Рудольф Терентьевич продолжил операцию. Гематома неуклонно росла, это было видно даже визуально, без томографии. Нейрохирург вовсю орудовал электрокоагулятором, пытаясь прижечь кровоточащие сосуды, но не успевал. У него никак не получалось захватить упрямую артерию – та ускользала от Рудольфа Терентьевича. Не хватало буквально одной-двух секунд; находись пациент на Земле, операция уже была бы закончена. После очередной бесплодной попытки Рудольф Терентьевич откинул шлем, подошёл к шкафу, вынул из кармана висящего внутри костюма носовой платок, вытер лоб. Всё-таки, две с половиной секунды – это слишком много даже для опытного врача. Они могут стоить пациенту жизни.

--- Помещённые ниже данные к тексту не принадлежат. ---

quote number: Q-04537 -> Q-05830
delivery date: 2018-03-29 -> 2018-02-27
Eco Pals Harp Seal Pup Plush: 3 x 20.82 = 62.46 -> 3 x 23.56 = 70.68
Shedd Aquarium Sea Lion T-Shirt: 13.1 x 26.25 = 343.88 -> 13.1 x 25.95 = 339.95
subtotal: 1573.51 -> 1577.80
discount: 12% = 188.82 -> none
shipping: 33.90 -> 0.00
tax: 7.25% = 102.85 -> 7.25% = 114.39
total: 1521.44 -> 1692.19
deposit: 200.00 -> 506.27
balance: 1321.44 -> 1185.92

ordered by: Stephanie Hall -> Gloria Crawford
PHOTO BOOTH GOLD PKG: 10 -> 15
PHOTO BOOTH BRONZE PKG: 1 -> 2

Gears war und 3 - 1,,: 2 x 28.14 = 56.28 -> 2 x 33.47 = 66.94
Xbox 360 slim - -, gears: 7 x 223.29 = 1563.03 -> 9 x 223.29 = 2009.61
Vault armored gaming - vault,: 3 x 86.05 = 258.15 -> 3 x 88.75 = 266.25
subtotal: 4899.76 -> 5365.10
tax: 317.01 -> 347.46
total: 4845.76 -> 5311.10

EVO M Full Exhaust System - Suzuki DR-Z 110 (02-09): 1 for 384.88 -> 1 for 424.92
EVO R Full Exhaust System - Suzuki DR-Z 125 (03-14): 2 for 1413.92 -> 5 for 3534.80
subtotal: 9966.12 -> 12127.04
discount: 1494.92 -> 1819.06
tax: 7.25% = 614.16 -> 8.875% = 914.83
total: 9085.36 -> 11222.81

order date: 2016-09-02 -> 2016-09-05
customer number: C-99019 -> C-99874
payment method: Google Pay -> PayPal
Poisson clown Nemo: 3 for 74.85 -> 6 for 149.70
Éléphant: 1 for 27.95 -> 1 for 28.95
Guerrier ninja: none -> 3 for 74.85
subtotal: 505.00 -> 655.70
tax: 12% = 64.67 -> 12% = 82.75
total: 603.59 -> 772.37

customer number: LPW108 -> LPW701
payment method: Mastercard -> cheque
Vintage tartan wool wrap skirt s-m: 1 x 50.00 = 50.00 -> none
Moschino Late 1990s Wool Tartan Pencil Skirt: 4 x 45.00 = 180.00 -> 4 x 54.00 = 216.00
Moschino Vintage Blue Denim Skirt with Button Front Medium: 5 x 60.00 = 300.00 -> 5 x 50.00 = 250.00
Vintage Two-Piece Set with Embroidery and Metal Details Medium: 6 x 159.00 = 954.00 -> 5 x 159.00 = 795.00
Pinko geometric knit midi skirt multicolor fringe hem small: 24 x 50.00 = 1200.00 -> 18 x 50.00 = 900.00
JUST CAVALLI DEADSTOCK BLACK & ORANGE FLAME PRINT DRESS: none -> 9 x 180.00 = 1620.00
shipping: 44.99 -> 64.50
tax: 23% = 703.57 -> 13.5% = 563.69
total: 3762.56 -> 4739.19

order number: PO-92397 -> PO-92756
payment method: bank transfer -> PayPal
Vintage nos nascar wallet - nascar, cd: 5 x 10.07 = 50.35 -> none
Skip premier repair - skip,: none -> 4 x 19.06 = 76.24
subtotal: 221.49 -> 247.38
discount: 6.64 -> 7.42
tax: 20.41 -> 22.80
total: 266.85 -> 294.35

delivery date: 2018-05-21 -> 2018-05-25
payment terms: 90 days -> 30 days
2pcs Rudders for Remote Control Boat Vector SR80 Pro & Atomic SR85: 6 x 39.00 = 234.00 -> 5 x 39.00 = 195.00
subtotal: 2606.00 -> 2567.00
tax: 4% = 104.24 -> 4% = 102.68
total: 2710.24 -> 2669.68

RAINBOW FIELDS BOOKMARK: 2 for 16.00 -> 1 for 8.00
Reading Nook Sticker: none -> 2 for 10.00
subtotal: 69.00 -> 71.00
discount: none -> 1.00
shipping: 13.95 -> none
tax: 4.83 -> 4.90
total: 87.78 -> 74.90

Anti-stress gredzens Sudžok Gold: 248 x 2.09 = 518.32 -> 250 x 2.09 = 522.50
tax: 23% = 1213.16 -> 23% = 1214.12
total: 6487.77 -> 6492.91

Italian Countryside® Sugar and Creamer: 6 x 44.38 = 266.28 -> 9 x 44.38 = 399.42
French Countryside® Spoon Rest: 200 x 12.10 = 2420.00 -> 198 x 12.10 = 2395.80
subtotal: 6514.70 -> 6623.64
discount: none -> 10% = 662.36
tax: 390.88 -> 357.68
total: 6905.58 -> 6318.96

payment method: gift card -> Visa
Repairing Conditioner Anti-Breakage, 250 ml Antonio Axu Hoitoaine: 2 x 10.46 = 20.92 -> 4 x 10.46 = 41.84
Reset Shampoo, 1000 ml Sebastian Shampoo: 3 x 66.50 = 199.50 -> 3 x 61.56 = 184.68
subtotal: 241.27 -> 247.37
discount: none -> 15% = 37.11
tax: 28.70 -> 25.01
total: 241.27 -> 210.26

Когда Рудольф Терентьевич убирал платок в карман, рука ощутила внутри что-то чужеродное. Изумленный нейрохирург достал из своего кармана несколько маленьких зелёных капсул. Ньюлайф. По всей видимости, Рудольф Терентьевич автоматически сунул их в карман в комнате дочери. В памяти тут же всплыли слова Петра Ивановича: “Под ньюлайфом наркоман более плотно взаимодействует с компьютером. Внимание и скорость реакции повышается в несколько раз по сравнению с применением стандартных амфетаминов”. Рудольф Терентьевич вдруг понял, что знает, где взять недостающие секунды. А потом уйти на пенсию. Рудольф Терентьевич понимал, единожды приняв наркотик, он уже никогда не сможет продолжать оперировать пациентов. Вопрос профессиональной этики. Но на другой чаше весов была судьба американского астронавта.
Рудольф Терентьевич для надёжности проглотил три капсулы и вернул на голову шлем. В голове зашумело практически сразу, а потом пришло неожиданно чистое осознание окружающего мира. Неуловимая артерия был поймана практически сразу. С методичностью автомата Рудольф Терентьевич прижег все капилляры, откачал кровь из гематомы и наложил на голову пациента швы. Угроза жизни миновала, и врач позволил себе расслабиться. Чьи-то далёкие голоса тщетно пытались к нему пробиться. В одном из них Рудольф Терентьевич опознал голос Паухтина, спрашивающий о состояние пациента.
– Операция завершена, жизнь пациента вне опасности. Можете гасить канал, – как ему показалось, очень громко сказал Рудольф Терентьевич.
На самом деле эти слова больше напоминали тихое бормотание, однако нейрохирурга поняли. Техник погасил канал, Паухтин откупорил шампанское, медицинский персонал, не находящийся на дежурстве собрался в кабинете заведующего. Все ожидали виновника торжества, однако его не было. Когда делегация клиники явилась в “двойку”, Рудольф Терентьевич лежал на полу в луже и пускал слюни. Разбросанные по полу капсулы ньюлайфа не оставляли сомнений в диагнозе – один из ведущих нейрохирургов клиники оказался наркоманом.
Рудольфа Терентьевича положили в соседнюю с дочерью палату, но в сознание он так и не пришёл.
После разрыва канала врач лунной базы, приводящий в порядок операционную, обнаружил интересную картину. Нейрохирургический модуль российского производства “кузнечик 4”, без прямого контакта с хирургом представляющий собой всего лишь груду микроэлектроники, подъехал к умывальнику и пытался отмыть свои непропорционально длинные щупальца. Но врач об этом никому не сказал, молча выдернув из “кузнечика” шнур питания. А даже и расскажи он кому, ему бы ни за что не поверили. Человеческая душа не может оказаться заключенной в машину.